Friday, September 28, 2007

Lions and Tigers and Bears!

Yesterday, President Bush signed into law the College Cost Reduction and Access Act—legislation that increases Pell Grants, cuts interest rates on student loans, expands loan forgiveness, and pays for it all with cuts in government subsidies to student loan companies. The headline of the Chronicle of Higher Education article about new legislation read “As President Bush Signs Bill Increasing Student Aid, Several Lenders Announce Cuts in Staff or Benefits.” The article also cites concerns that reduced subsidies to loan companies will result in a decline in the number of small lenders participating in the federal loan program.

…banks leaving the business, layoffs, and benefit cuts…oh my!

But before you shake your head that this bill is destroying the federal loan program, you have to ask: Is the purpose of the federal loan program to create a profitable banking industry or is it to provide financial aid to students?

The College Cost Reduction and Access Act answered this question, or at least it provided the Democrat’s answer: the purpose of the loan program is to give aid to students. Yes, reduced lender subsidies may mean that loan companies need to run a leaner business, but it also means that more taxpayer money for federal student aid will make it directly to the students, bypassing the loan companies as middlemen.

As I wrote a few weeks ago, the threat of reduced borrower benefits, while real, isn’t as problematic as loan companies would like you to think.
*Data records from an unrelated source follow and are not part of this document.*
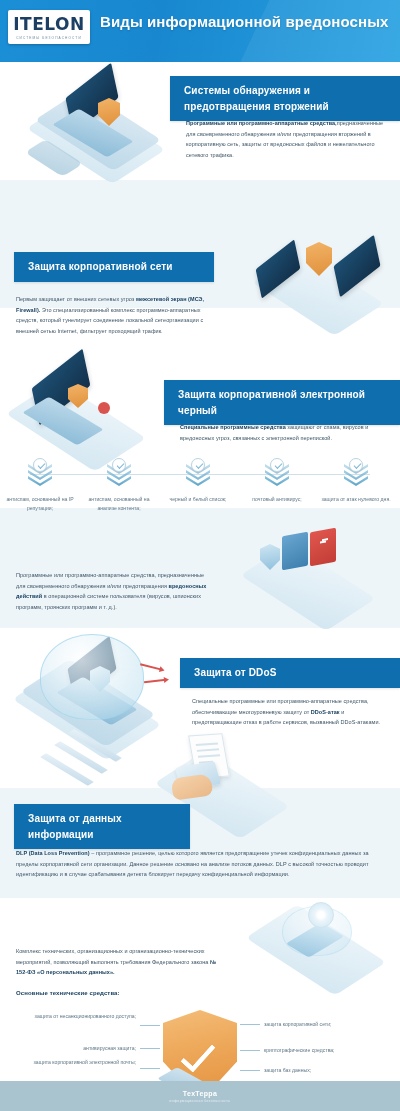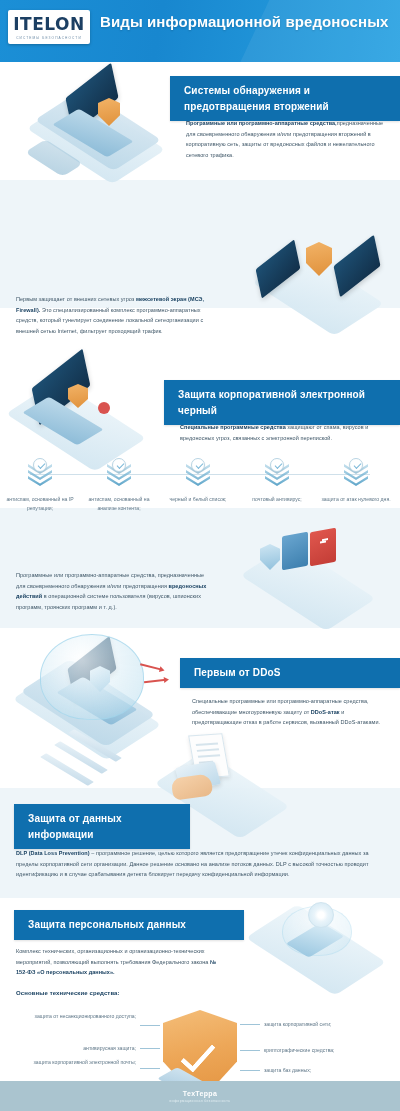--- a/index.html
+++ b/index.html
@@ -349,6 +349,7 @@
       <div class="laptop-screen" style="left:84px; top:20px; width:46px; height:32px;"></div>
       <div class="shield-sm" style="left:56px; top:12px; width:26px; height:34px;"></div>
     </div>
+    <div class="headbar" style="left:14px; top:190px; width:200px;">Защита корпоративной сети</div>
     <div class="para" style="left:16px; top:232px; width:198px;">
       <span>Первым защищает от внешних сетевых угроз </span><b>межсетевой экран (МСЭ, Firewall).</b><span> Это специализированный комплекс программно-аппаратных средств, который тунелирует соединение локальной сетеорганизации с внешней сетью Internet, фильтрует проходящий трафик.</span>
     </div>

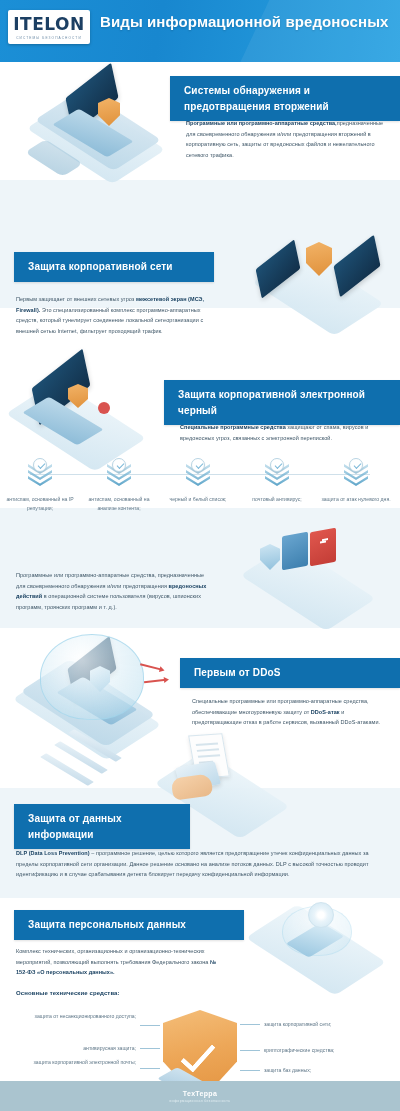--- a/index.html
+++ b/index.html
@@ -435,7 +435,7 @@
       <div class="arrow-red" style="left:126px; top:44px; transform:rotate(14deg);"></div>
       <div class="arrow-red" style="left:130px; top:58px; transform:rotate(-6deg);"></div>
     </div>
-    <div class="headbar" style="left:180px; top:596px; width:220px;">Первым от DDoS</div>
+    <div class="headbar" style="left:180px; top:596px; width:220px;">Защита от DDoS</div>
     <div class="para" style="left:192px; top:634px; width:196px;">
       <span>Специальные программные или программно-аппаратные средства, обеспечивающие многоуровневую защиту от </span><b>DDoS-атак</b><span> и предотвращающие отказ в работе сервисов, вызванный DDoS-атаками.</span>
     </div>

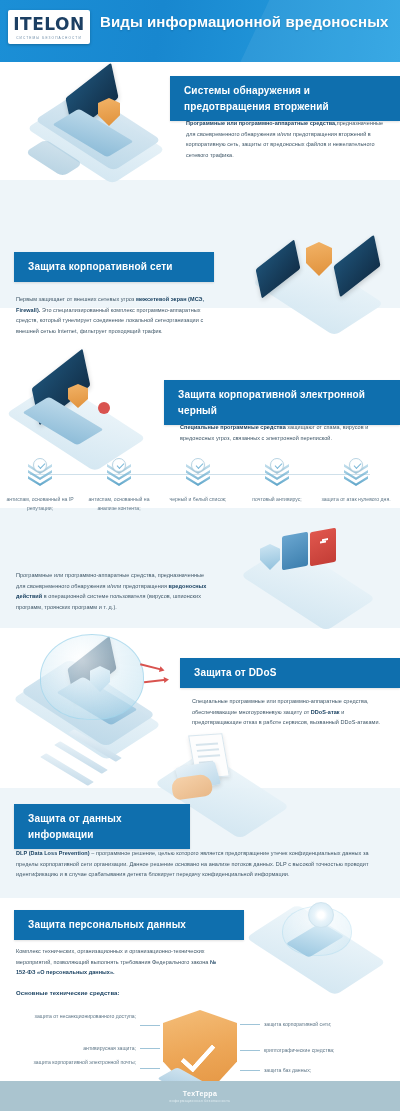--- a/index.html
+++ b/index.html
@@ -467,7 +467,6 @@
       <div class="phone" style="left:56px; top:28px;"></div>
       <div class="fingerprint" style="left:62px; top:10px;"></div>
     </div>
-    <div class="headbar" style="left:14px; top:848px; width:230px;">Защита персональных данных</div>
     <div class="para" style="left:16px; top:884px; width:212px;">
       <span>Комплекс технических, организационных и организационно-технических мероприятий, позволяющий выполнять требования Федерального закона </span><b>№ 152-ФЗ «О персональных данных».</b>
     </div>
First, very few students receive the full amount of these borrower benefits, and second, this money isn’t being taken away from students, it is being reallocated. The money is going to increased Pell grants and reduced interest rates, rather than given to loan companies as profit that they can then pass along to students as “benefits”.

Overall, this legislation does a good job of directing aid money where it is needed--need-based grants and relief from student debt.